The robot said nothing and boarded the elevator.
Before getting to his feet, a call came through.
Tasha.
“Hello,” he said, his voice sounding like his throat had a thousand razor blades stuck throughout.
“Thought I might make a deviation from my normal
rule and cheer you up, Slaughter Man,” she told him. “Come down to the membrane transport station right now.”
Dean’s heart, still pounding, leapt up in his chest. “Okay… but…”
“I have people on the way to clean the apartment.”
He didn’t even bother asking how she knew already what had happened.
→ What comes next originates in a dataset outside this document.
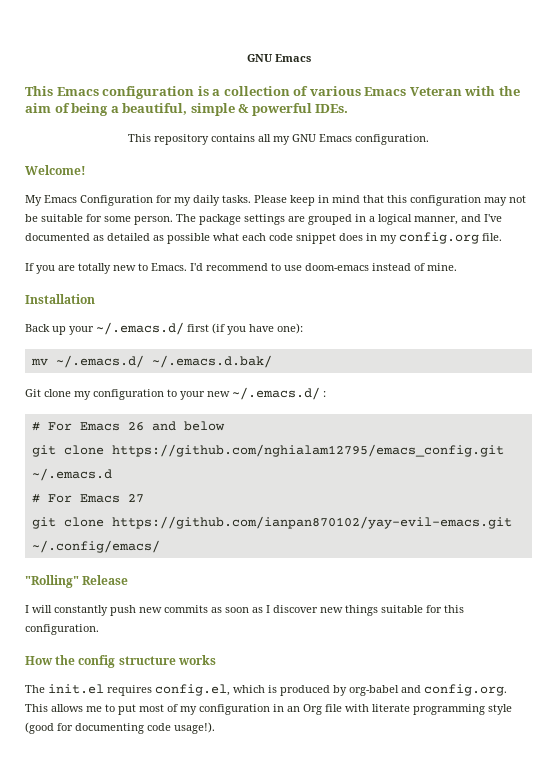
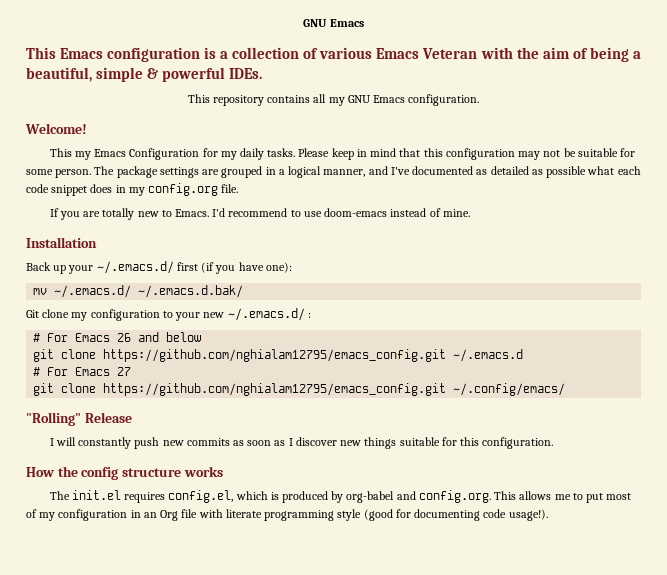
- My Emacs Configuration for my daily tasks.
+ This my Emacs Configuration for my daily tasks.
- git clone https://github.com/ianpan870102/yay-evil-emacs.git ~/.config/emacs/
+ git clone https://github.com/nghialam12795/emacs_config.git ~/.config/emacs/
“Heading to the transport station now,” he told her and then hung up.
* * *
Things were frantic at the transport station. The Moon City Killer had left serious damage behind and the repairs had already begun. Nobody could leave through the station, yet it could still receive people. Tasha had told him nothing about who would be coming to see him, but said it would cheer him up. He could use that.
“Standing by,” said the tech.
Dean’s pulse managed to quicken above its still-elevated rate. The membranes heated to a soft pink glow. He hoped it was her. He needed it to be her. Slowly, the membranes resolved the matter and Dean could see a group of aliens standing there, all with different hair styles. One of them was playing Lady Gaga on his wrist implant.
The Zetú. The deal had gone through after all.
And at the head of the group was Finny-Min and his son. They spotted him right away and ran to him. “Dean!” they cried and wrapped their arms around him. They thanked him profusely and told him they loved him.
Tears threatened to fall from his eyes. “I feel the same way, guys.” He looked at them and smiled. “Welcome to your new home.”
He got the liaison group to check them in at the apartment, bypassing any attempt at that horrible tavern. They would meet up with him later today after they settled in. He wasn’t even sure his apartment was decontaminated yet, but he was on his way to see.
He called Tasha. “Thank you. You’re right. That really cheered me up.”
“It put you on the fringes again, so I won’t speak of your deal with the Grettish group either. Be more careful what you do in the field. I can’t cover for you forever. You know what happens to rogues in our group.”
“I appreciate everything.”
“And, Dean,” said Tasha. “I did ask her.”